(WHAT IS NEEDED):
The result should be every line that contains the word "discount", taken from the material.

(GIVEN DATA):
· · · ·

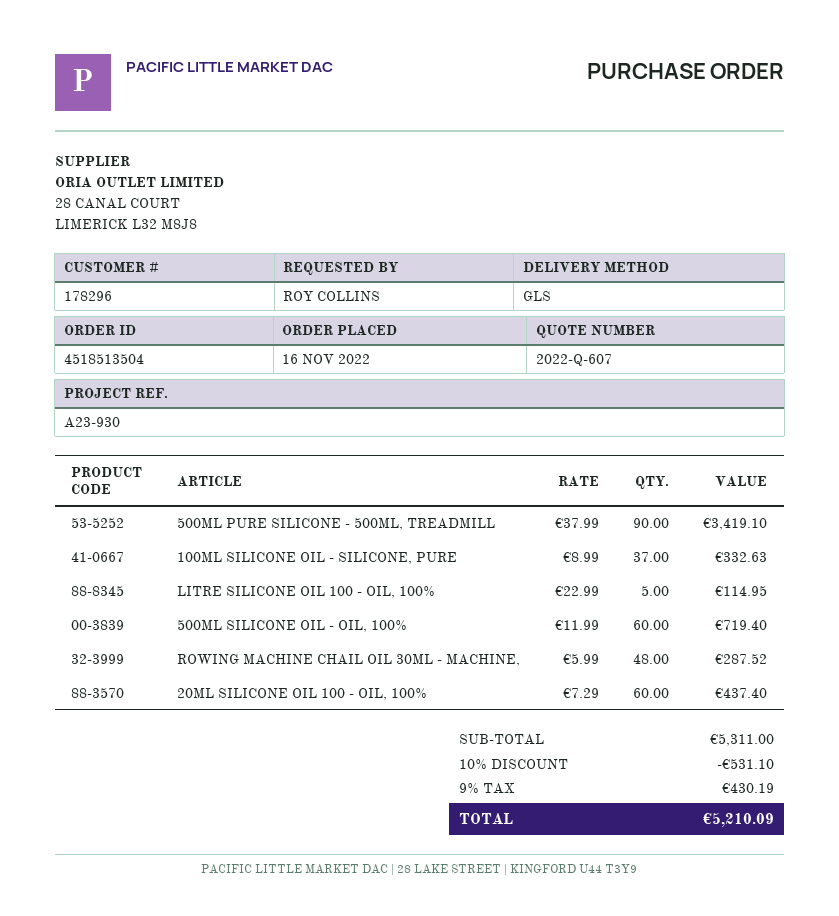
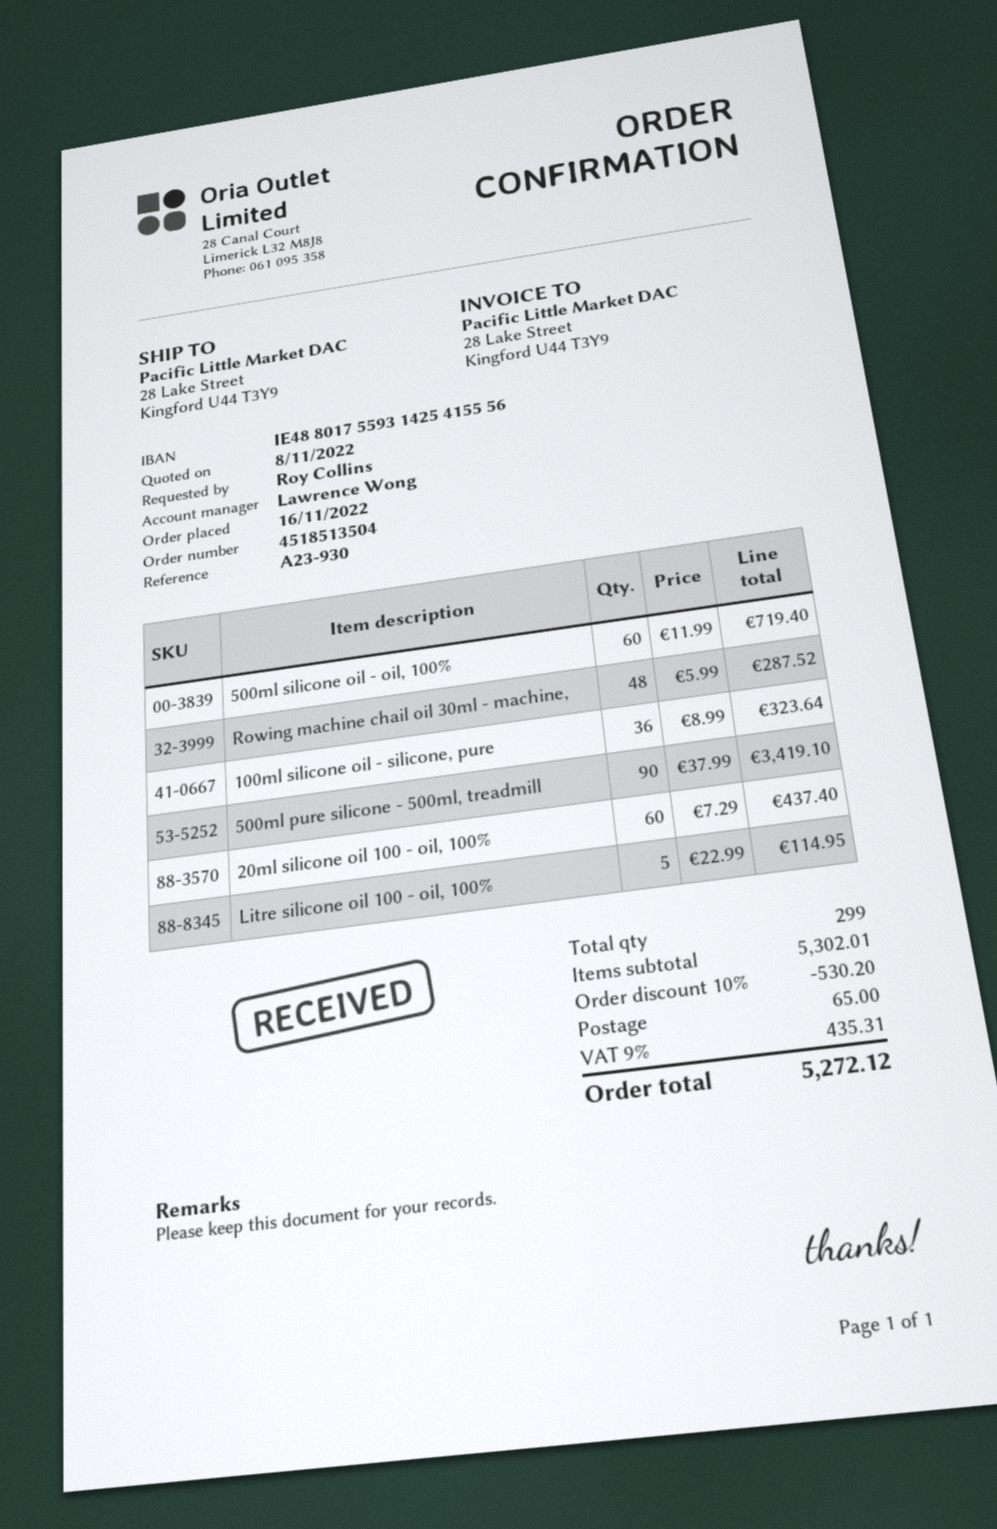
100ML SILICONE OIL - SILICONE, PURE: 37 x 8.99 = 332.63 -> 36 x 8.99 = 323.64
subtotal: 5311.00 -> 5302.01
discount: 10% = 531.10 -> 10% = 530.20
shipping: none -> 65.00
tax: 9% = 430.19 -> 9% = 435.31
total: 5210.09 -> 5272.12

· · · ·

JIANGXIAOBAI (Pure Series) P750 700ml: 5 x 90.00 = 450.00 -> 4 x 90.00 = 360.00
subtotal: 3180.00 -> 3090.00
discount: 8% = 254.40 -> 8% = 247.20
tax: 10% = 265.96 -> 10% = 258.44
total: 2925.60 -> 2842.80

· · · ·

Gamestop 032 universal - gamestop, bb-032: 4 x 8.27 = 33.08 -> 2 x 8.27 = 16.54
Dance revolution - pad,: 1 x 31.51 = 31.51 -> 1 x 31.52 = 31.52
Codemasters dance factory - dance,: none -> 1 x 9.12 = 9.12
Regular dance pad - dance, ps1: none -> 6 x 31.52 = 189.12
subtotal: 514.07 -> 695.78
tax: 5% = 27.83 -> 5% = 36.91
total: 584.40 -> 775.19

· · · ·

(SOLVED EXERCISE):
discount: 10% = 531.10 -> 10% = 530.20
discount: 8% = 254.40 -> 8% = 247.20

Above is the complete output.